%%

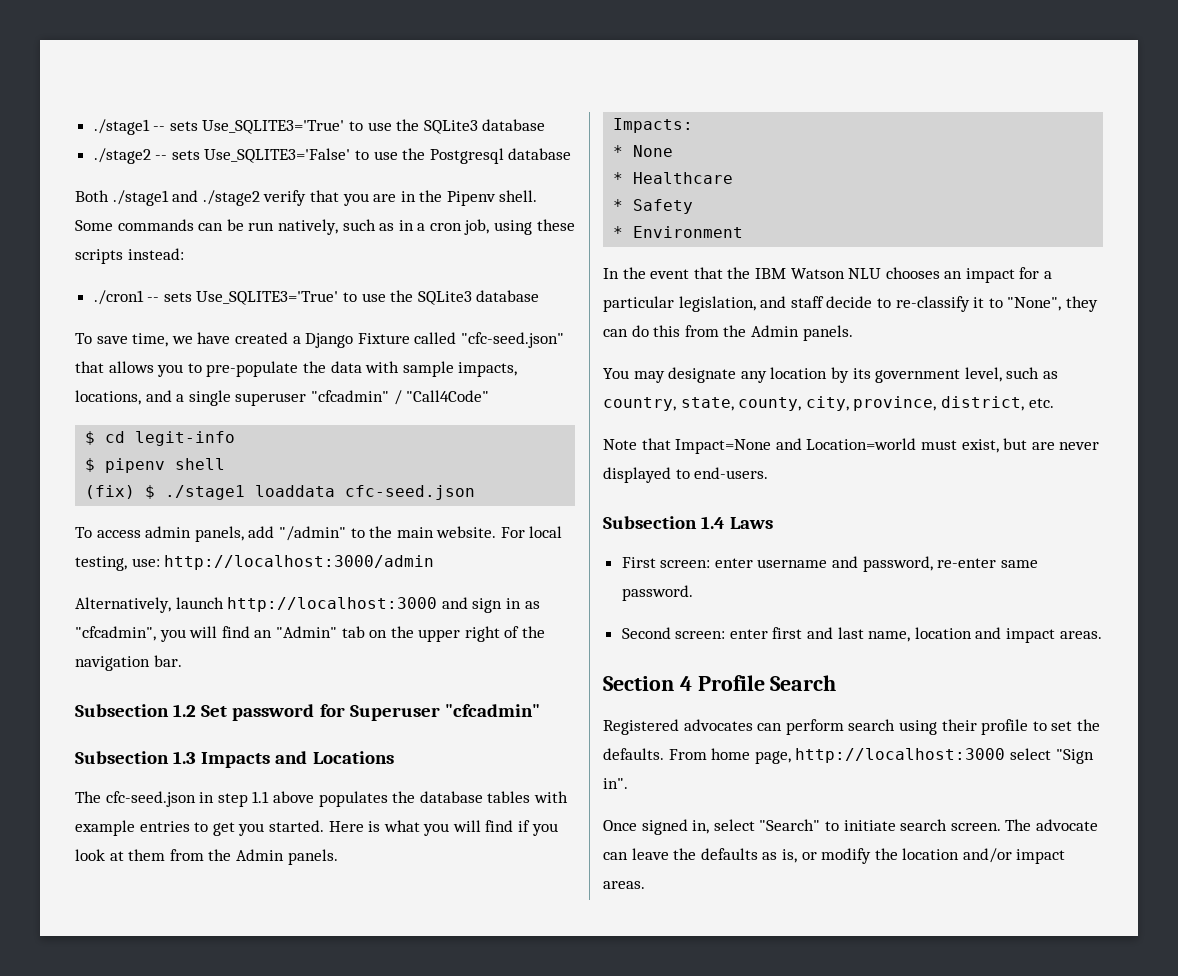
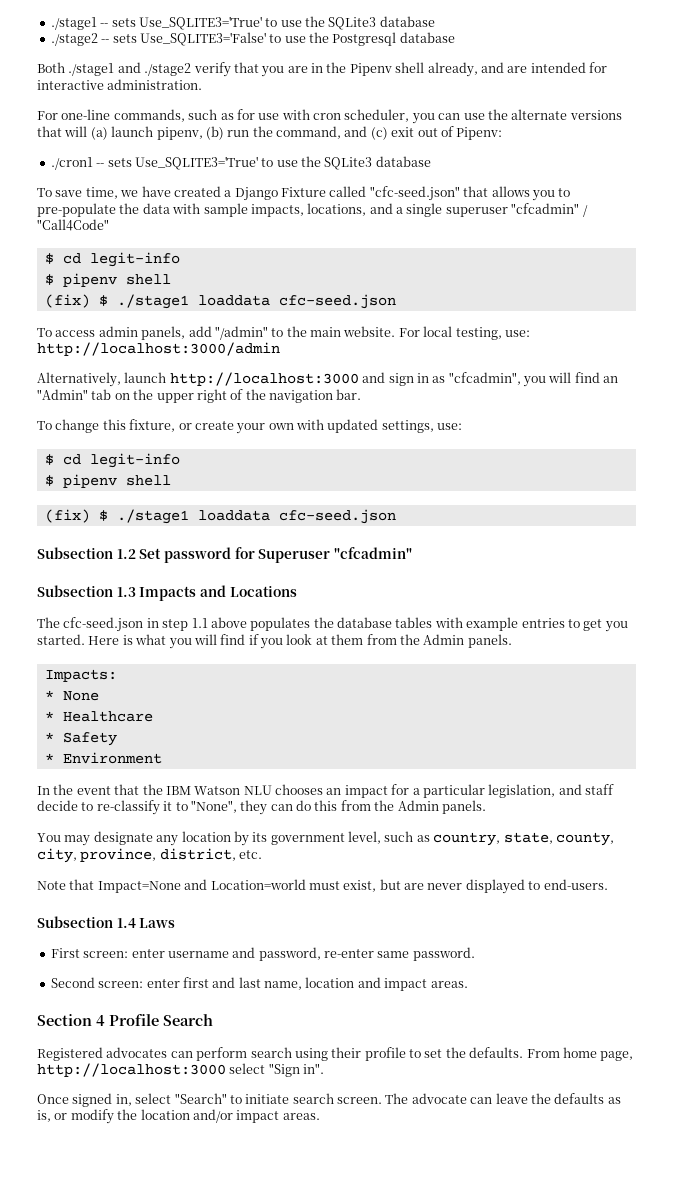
- Both ./stage1 and ./stage2 verify that you are in the Pipenv shell. Some commands can be run natively, such as in a cron job, using these scripts instead:
+ Both ./stage1 and ./stage2 verify that you are in the Pipenv shell already, and are intended for interactive administration.
+ For one-line commands, such as for use with cron scheduler, you can use the alternate versions that will (a) launch pipenv, (b) run the command, and (c) exit out of Pipenv:
+ To change this fixture, or create your own with updated settings, use:
+ $ cd legit-info
+ $ pipenv shell
+ (fix) $ ./stage1 loaddata cfc-seed.json

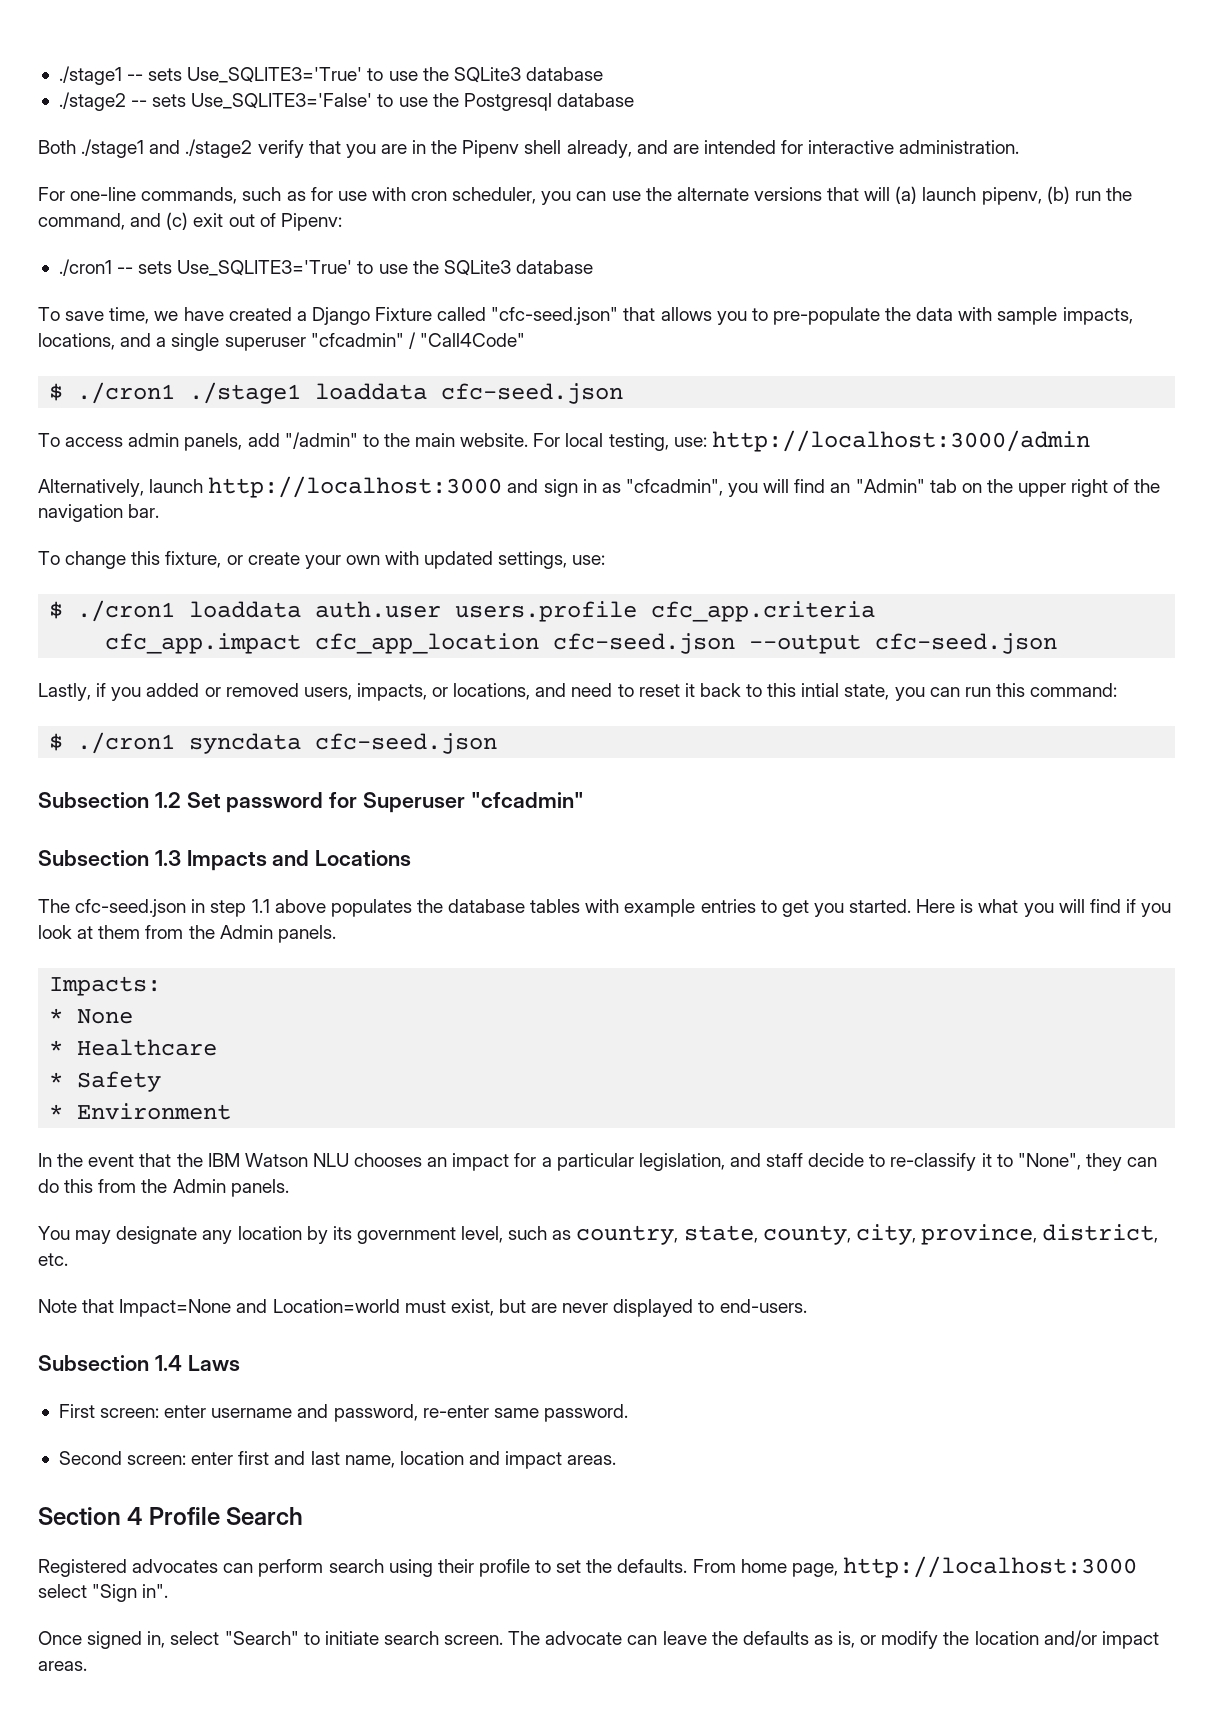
  To save time, we have created a Django Fixture called "cfc-seed.json" that allows you to pre-populate the data with sample impacts, locations, and a single superuser "cfcadmin" / "Call4Code"
- $ cd legit-info
- $ pipenv shell
- (fix) $ ./stage1 loaddata cfc-seed.json
+ $ ./cron1 ./stage1 loaddata cfc-seed.json
  To change this fixture, or create your own with updated settings, use:
- $ cd legit-info
- $ pipenv shell
- (fix) $ ./stage1 loaddata cfc-seed.json
+ $ ./cron1 loaddata auth.user users.profile cfc_app.criteria
+ cfc_app.impact cfc_app_location cfc-seed.json --output cfc-seed.json
+ Lastly, if you added or removed users, impacts, or locations, and need to reset it back to this intial state, you can run this command:
+ $ ./cron1 syncdata cfc-seed.json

%%

» **Work required**
Apart from the images, every line above is to be given again exactly.

» **Expected output**
- Both ./stage1 and ./stage2 verify that you are in the Pipenv shell. Some commands can be run natively, such as in a cron job, using these scripts instead:
+ Both ./stage1 and ./stage2 verify that you are in the Pipenv shell already, and are intended for interactive administration.
+ For one-line commands, such as for use with cron scheduler, you can use the alternate versions that will (a) launch pipenv, (b) run the command, and (c) exit out of Pipenv:
+ To change this fixture, or create your own with updated settings, use:
+ $ cd legit-info
+ $ pipenv shell
+ (fix) $ ./stage1 loaddata cfc-seed.json

  To save time, we have created a Django Fixture called "cfc-seed.json" that allows you to pre-populate the data with sample impacts, locations, and a single superuser "cfcadmin" / "Call4Code"
- $ cd legit-info
- $ pipenv shell
- (fix) $ ./stage1 loaddata cfc-seed.json
+ $ ./cron1 ./stage1 loaddata cfc-seed.json
  To change this fixture, or create your own with updated settings, use:
- $ cd legit-info
- $ pipenv shell
- (fix) $ ./stage1 loaddata cfc-seed.json
+ $ ./cron1 loaddata auth.user users.profile cfc_app.criteria
+ cfc_app.impact cfc_app_location cfc-seed.json --output cfc-seed.json
+ Lastly, if you added or removed users, impacts, or locations, and need to reset it back to this intial state, you can run this command:
+ $ ./cron1 syncdata cfc-seed.json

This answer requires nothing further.